J Am Acad Orthop Surg. 2025 Jul 24. doi: 10.5435/JAAOS-D-25-00365. Online ahead of print.
ABSTRACT
BACKGROUND: Tranexamic acid (TXA) is frequently used in knee and hip arthroplasty because of its benefits. The literature is scarce on TXA and total ankle arthroplasty (TAA). The current systematic review aims to present the available literature on the subject.
METHODS: Two independent authors performed a systematic literature search using the following databases: PubMed, Embase, and the Cochrane Library. The Preferred Reporting Items for Systematic Reviews and Meta-Analysis protocol and the Cochrane Handbook guidelines were followed. The search criteria were based on TAA and TXA. The MINORS score criteria were used to evaluate the strength and quality of the selected studies.
RESULTS: A total of eight studies including 263 TAA were completed with the usage of TXA and 228 TAA were without TXA. The average blood loss and change in hemoglobin in the TXA group was 335.4 mL and 1.45 g/dL, respectively. In the non-TXA group, average blood loss and change in hemoglobin was 441.8 mL and 1.78 g/dL, respectively. The total number of complications and wound complications reported in all studies for the TXA group were 19% and 6.8%; in the non-TXA group, 33.3% and 16.7% were observed, respectively. The difference in wound complication rate was statistically significant (P = 0.014). Trends favoring the TXA group were found for lower transfusion, pulmonary embolism, deep vein thrombosis, and cerebrovascular accident.

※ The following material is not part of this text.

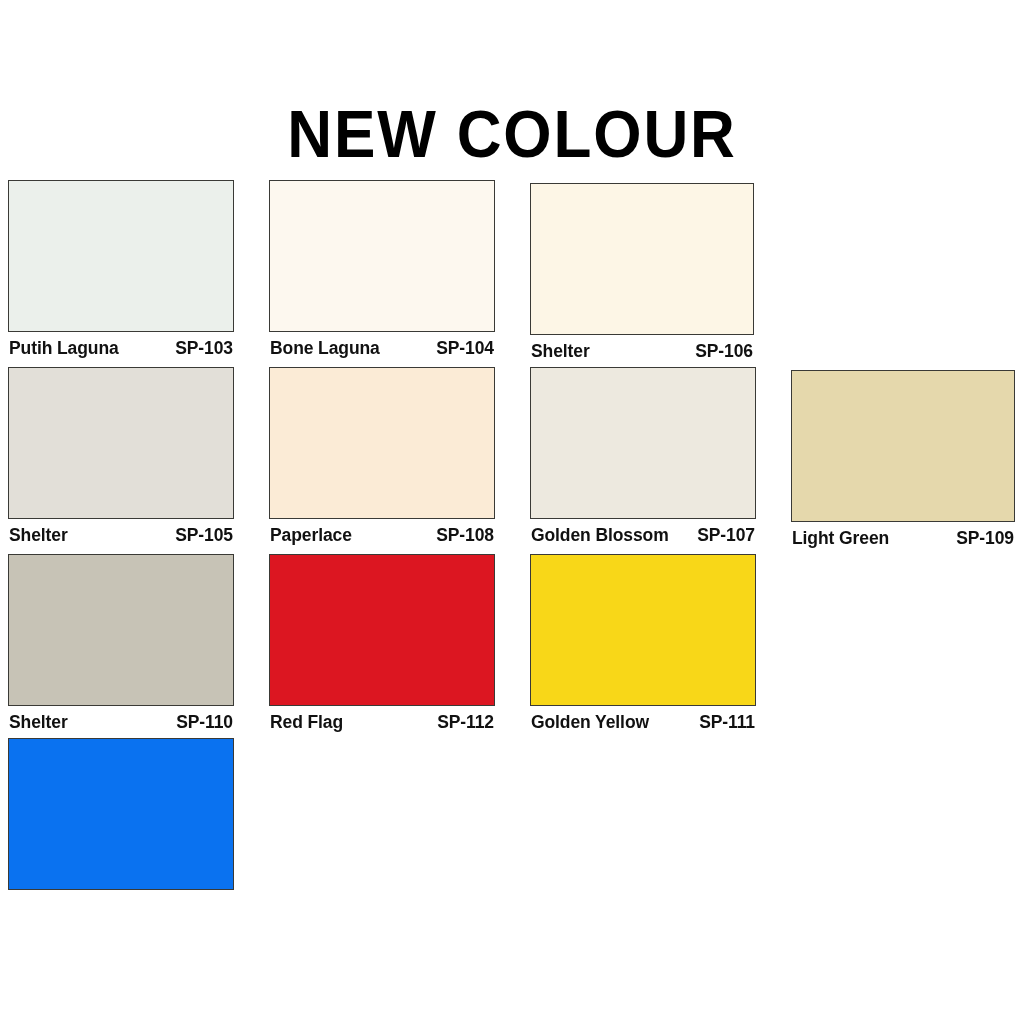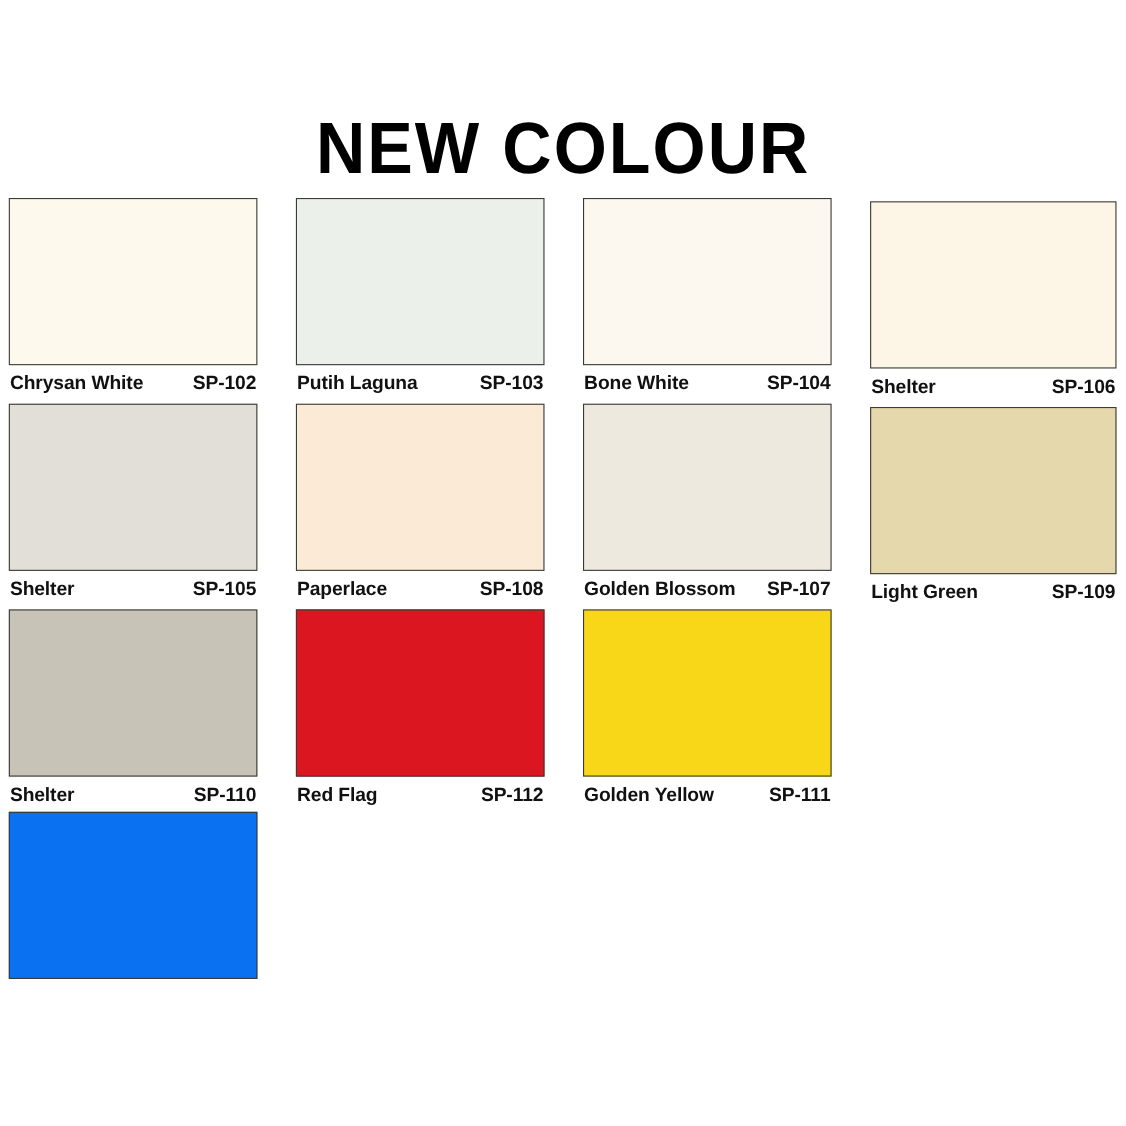"Chrysan White" div.cell { html: <div> <div></div> <div> <span>Chrysan White</span> <span>SP-102</span> </div> </div> -> none }
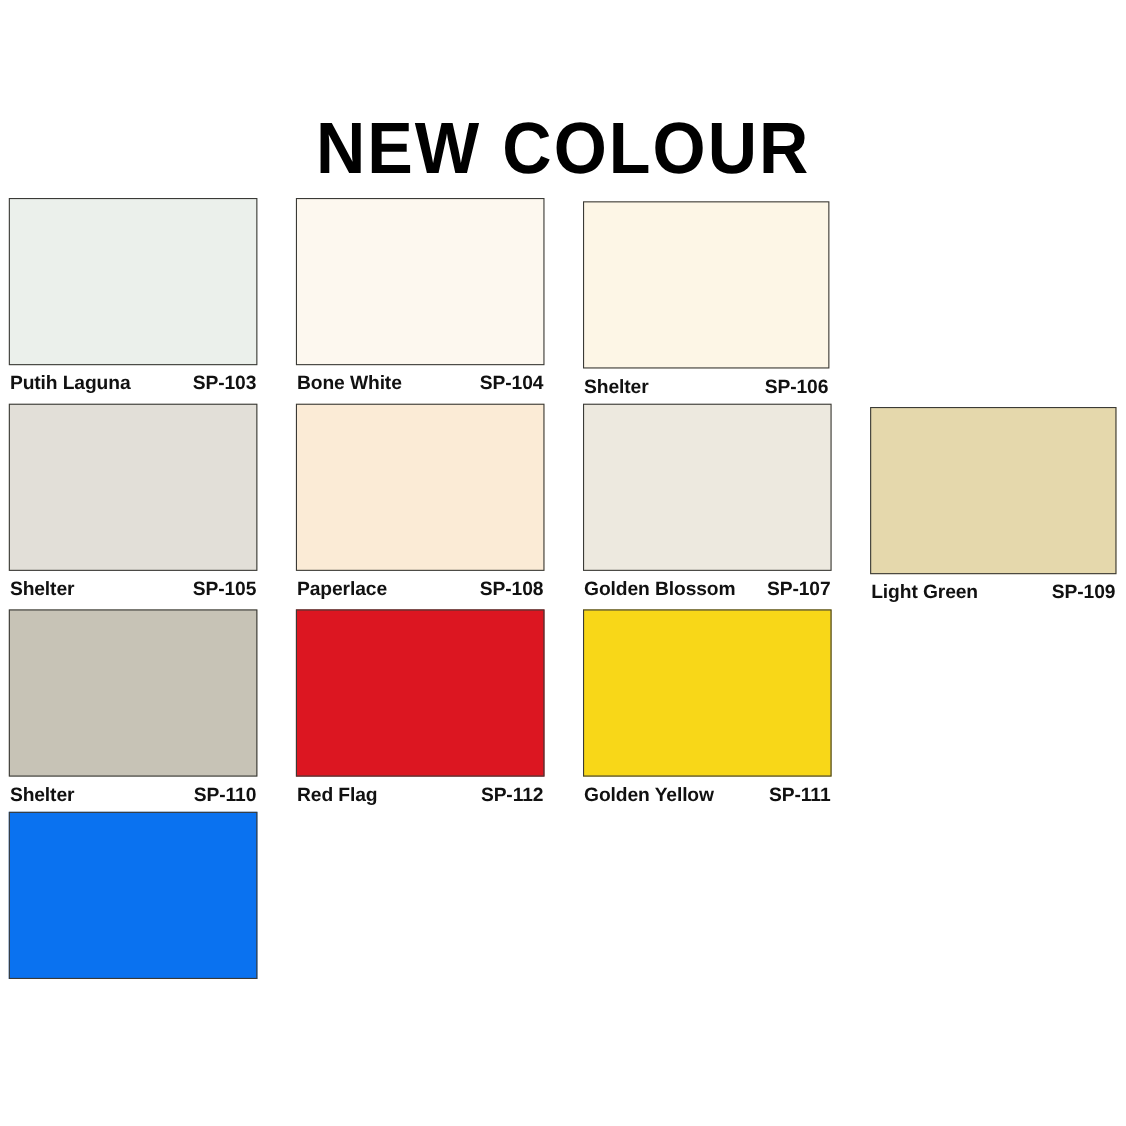"Bone White" span.swatch-name { text: White -> Laguna }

CONCLUSION: The utilization of TXA in TAA appears to be safe and effective. Wound complication rate was the only finding with a notable difference favoring the TXA group. The rest of the data from this systematic review demonstrate a trend toward lower in blood loss, hemoglobin decrease, and total complications when using TXA in TAA. Larger prospective studies and randomized controlled trials are needed to further guide evidence-based guidelines.